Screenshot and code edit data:
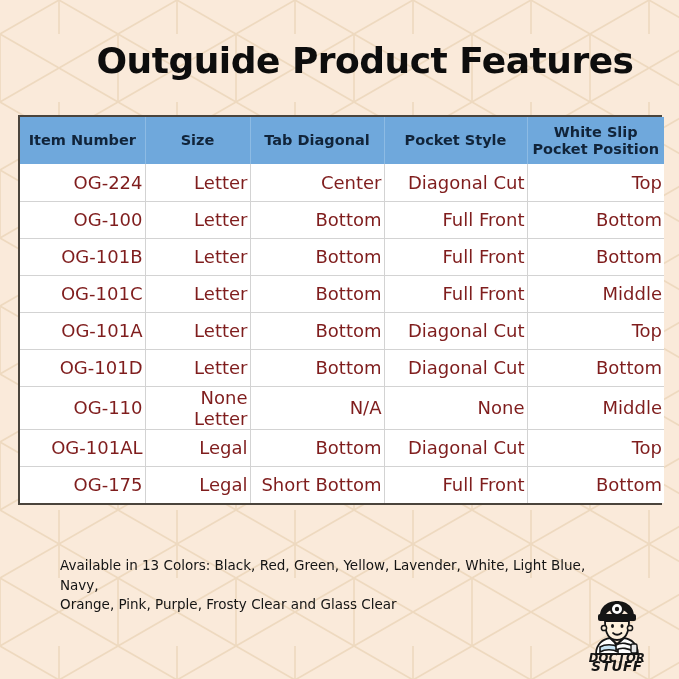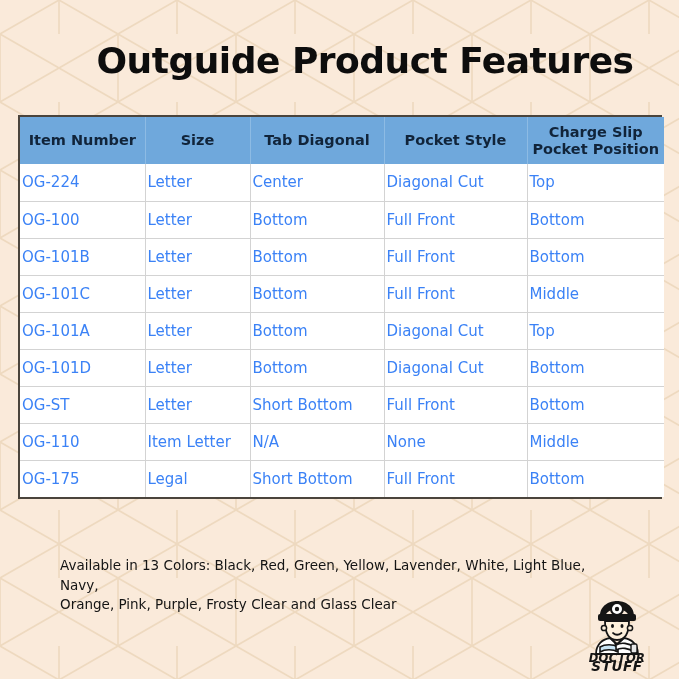"Charge Slip" th { text: Charge -> White }
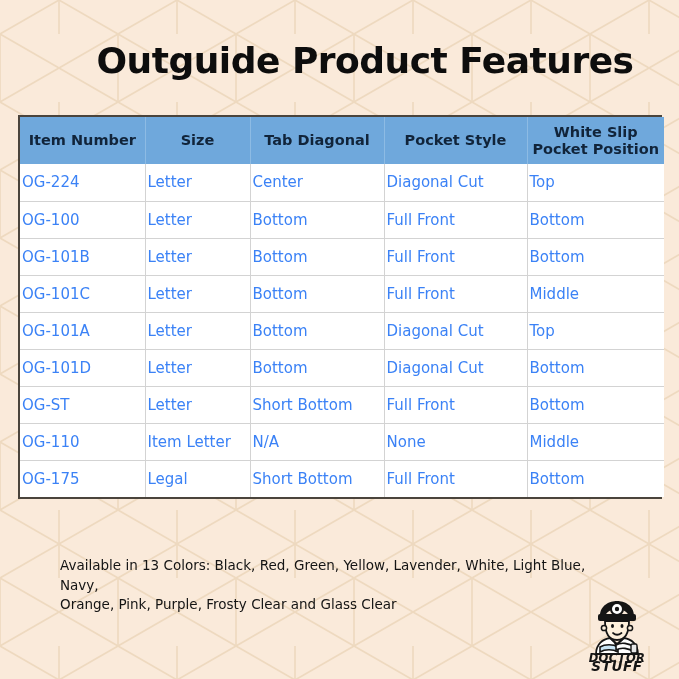"OG-224" table.features tbody td { color: #3b82f6 -> #7f1d1d; font-size: 15px -> 18px; text-align: left -> right }
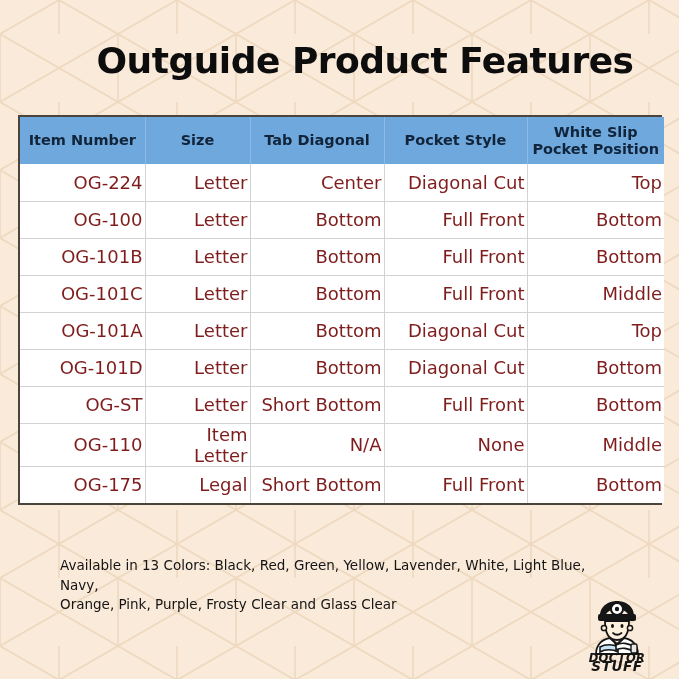"OG-ST" tr { html: <tr> <td>OG-ST</td> <td>Letter</td> <td>Short Bottom</td> <td>Full Front</td> <td>Bottom</td> </tr> -> none }
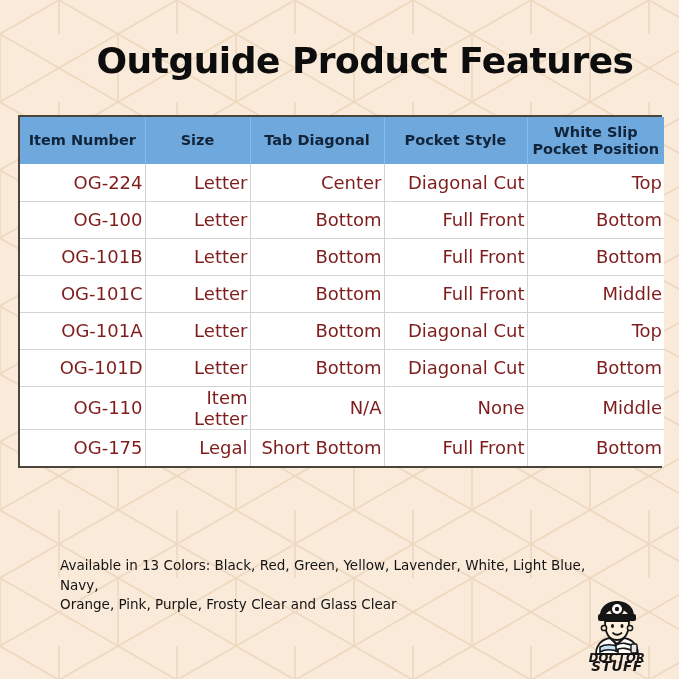"Item Letter" td { text: Item -> None }
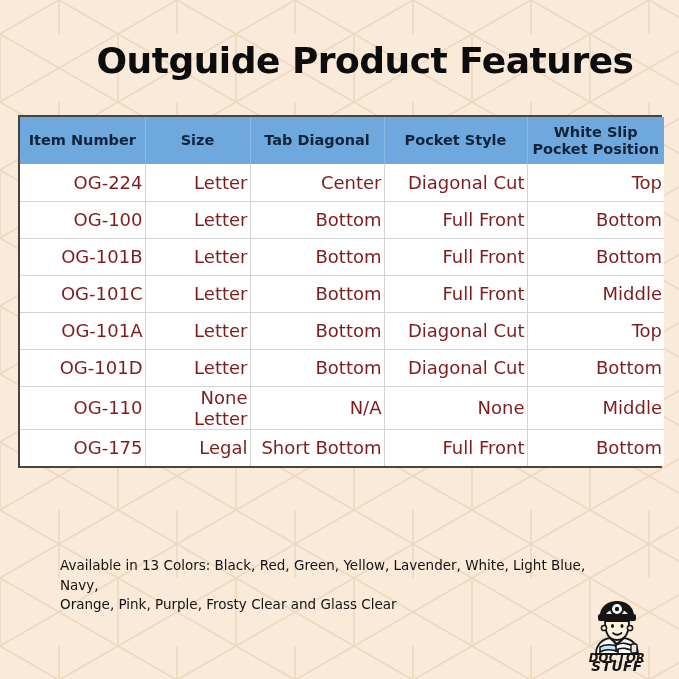"OG-101AL" tr { html: none -> <tr> <td>OG-101AL</td> <td>Legal</td> <td>Bottom</td> <td>Diagonal Cut</td> <td>Top</td> </tr> }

— EXERCISE DIRECTIONS —
With the pictures set aside, please write out all of the records above exactly.

— SOLVED PROBLEM —
"Charge Slip" th { text: Charge -> White }
"OG-224" table.features tbody td { color: #3b82f6 -> #7f1d1d; font-size: 15px -> 18px; text-align: left -> right }
"OG-ST" tr { html: <tr> <td>OG-ST</td> <td>Letter</td> <td>Short Bottom</td> <td>Full Front</td> <td>Bottom</td> </tr> -> none }
"Item Letter" td { text: Item -> None }
"OG-101AL" tr { html: none -> <tr> <td>OG-101AL</td> <td>Legal</td> <td>Bottom</td> <td>Diagonal Cut</td> <td>Top</td> </tr> }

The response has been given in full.